Un état des lieux sous forme de « handbook »
34On l’a dit, cet ouvrage est le produit d’un projet collectif porté par une petite équipe de chercheurs de différentes disciplines de sciences sociales partageant une longue histoire de collaborations et d’échanges scientifiques. Le projet éditorial, le sommaire, les trames des chapitres puis les versions provisoires ont été débattus collectivement lors d’ateliers réunissant le collectif des auteurs, avant d’être soumis à des relecteurs externes. Sauf exception, tous les chapitres sont coécrits par au moins deux auteurs, complémentaires dans leurs approches disciplinaires et/ou leurs compétences et leurs expériences de terrain.

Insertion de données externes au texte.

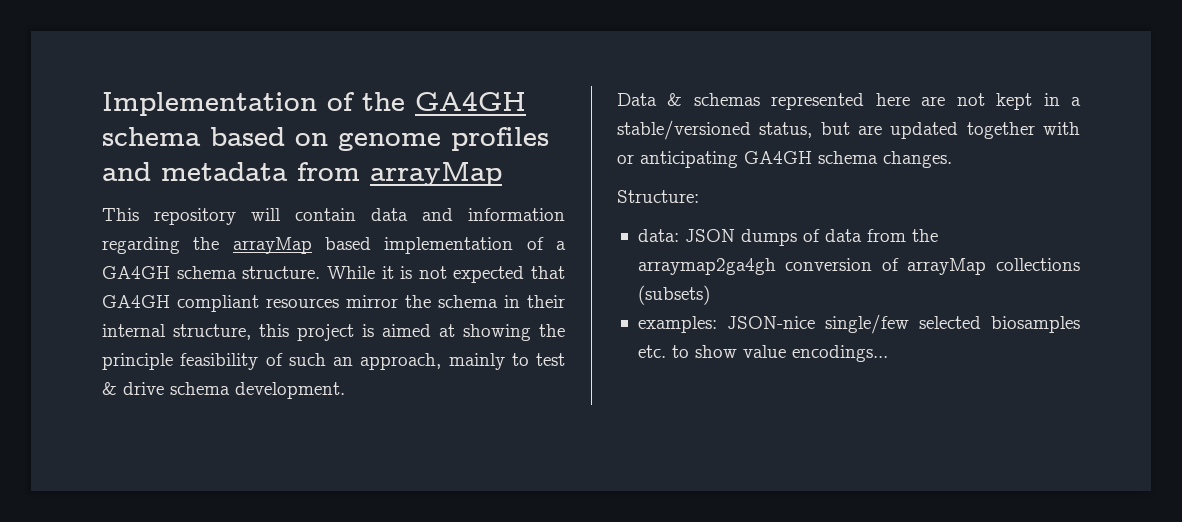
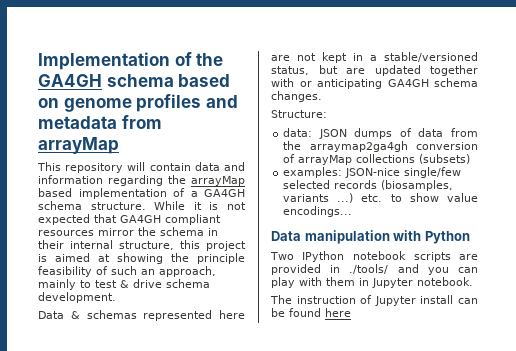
[991,316,1080,333] biosamples -> [334,180,454,191] [283,193,354,203] records (biosamples, variants ...)
(888, 353) none -> [271,230,470,244] [270,251,478,262] [271,264,478,275] [271,277,473,288] [270,295,478,306] [271,308,351,317] // Data manipulation with Python // Two IPython notebook scripts are provided in ./tools/ and you can play with them in Jupyter notebook. // The instruction of Jupyter install can be found here

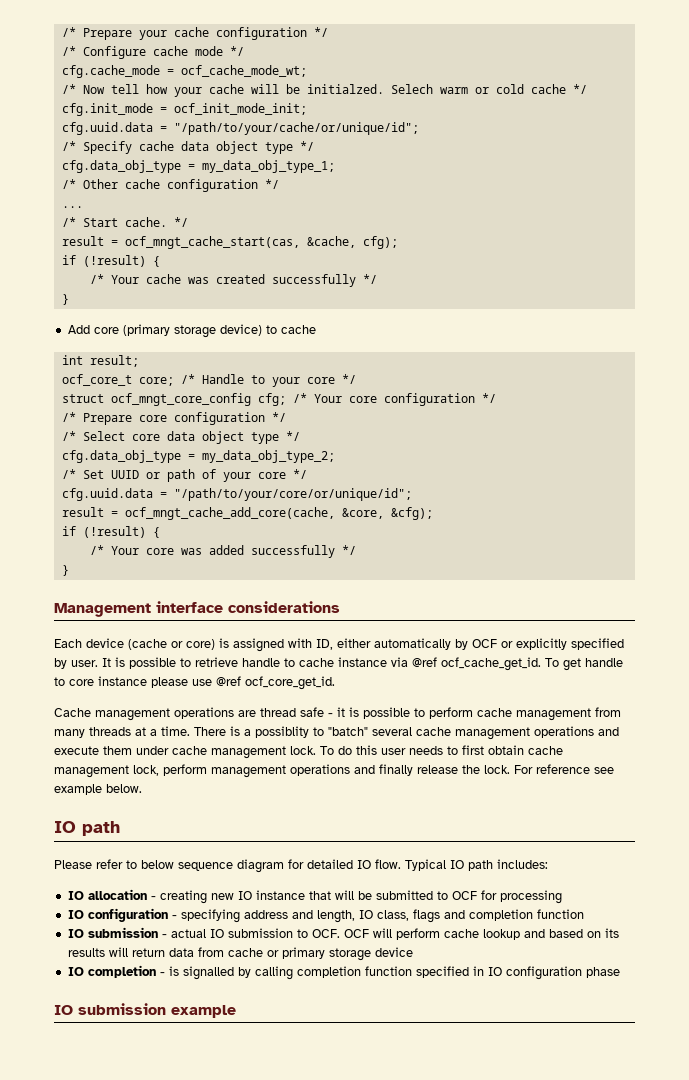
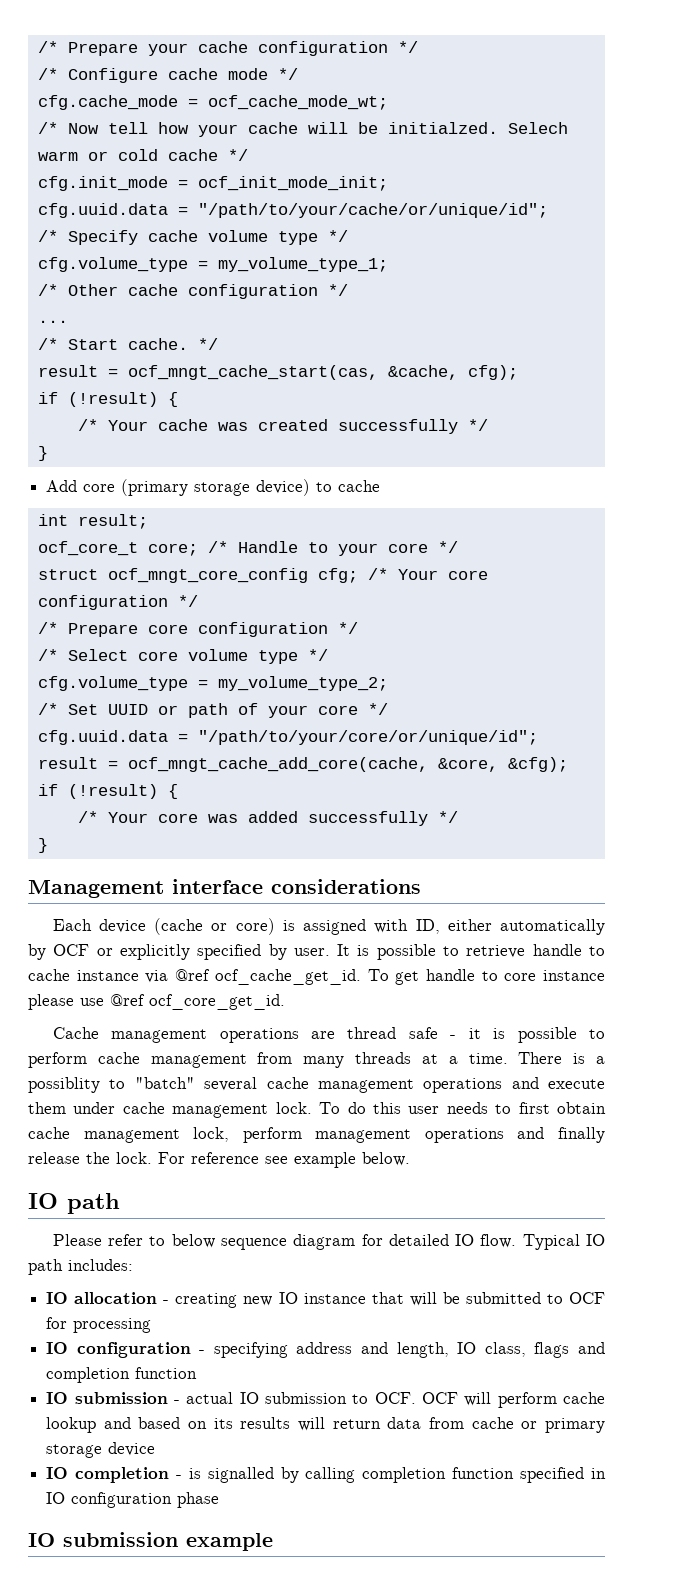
[180,141,314,154] [61,160,335,173] data object type */ // cfg.data_obj_type = my_data_obj_type_1; -> [207,230,348,245] [37,257,388,272] volume type */ // cfg.volume_type = my_volume_type_1;
[166,431,300,444] [61,450,335,463] data object type */ // cfg.data_obj_type = my_data_obj_type_2; -> [187,649,328,664] [37,676,388,691] volume type */ // cfg.volume_type = my_volume_type_2;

Les objectifs de l’ouvrage et ses limites
35De très nombreux ouvrages de sciences sociales à portée synthétique traitent du foncier rural dans les pays du Sud, avec différentes orientations disciplinaires (anthropologie, économie, géographie), différents champs géographiques (Afrique subsaharienne, Maghreb, Amérique latine, Asie)13 et thématiques (les conflits, les contrats agraires et marchés fonciers, les politiques foncières, les questions de genre, les rapports entre foncier et appartenance sociale, etc.)14. Cet ouvrage se positionne sur un autre registre. Il se veut didactique, en proposant des clés de lecture pour aborder un ensemble de thèmes majeurs concernant la question foncière rurale en lien avec les questions de développement, à destination d’un lectorat d’étudiants, de chercheurs qui souhaitent aborder ce champ de recherche ou d’experts souhaitant alimenter leurs réflexions à visées opérationnelles. Il a ainsi été pensé dans la logique d’un handbook, texte de référence dans un champ de la connaissance, qui mobilise les contributions de divers auteurs afin de couvrir un ensemble de thèmes d’intérêt. Bien connu de nos collègues anglophones, ce type de production scientifique reste largement ignoré dans le monde francophone (de façon significative, il n’existe pas de terme pour le désigner). Il se distingue du manuel (textbook), ouvrage destiné à l’apprentissage, réducteur par nécessité, souvent normatif et rédigé par un ou deux auteurs.
36Cet ouvrage, même s’il se veut à spectre large, reste toutefois limité du point de vue des approches qui s’y expriment, des questions traitées et des champs géographiques couverts.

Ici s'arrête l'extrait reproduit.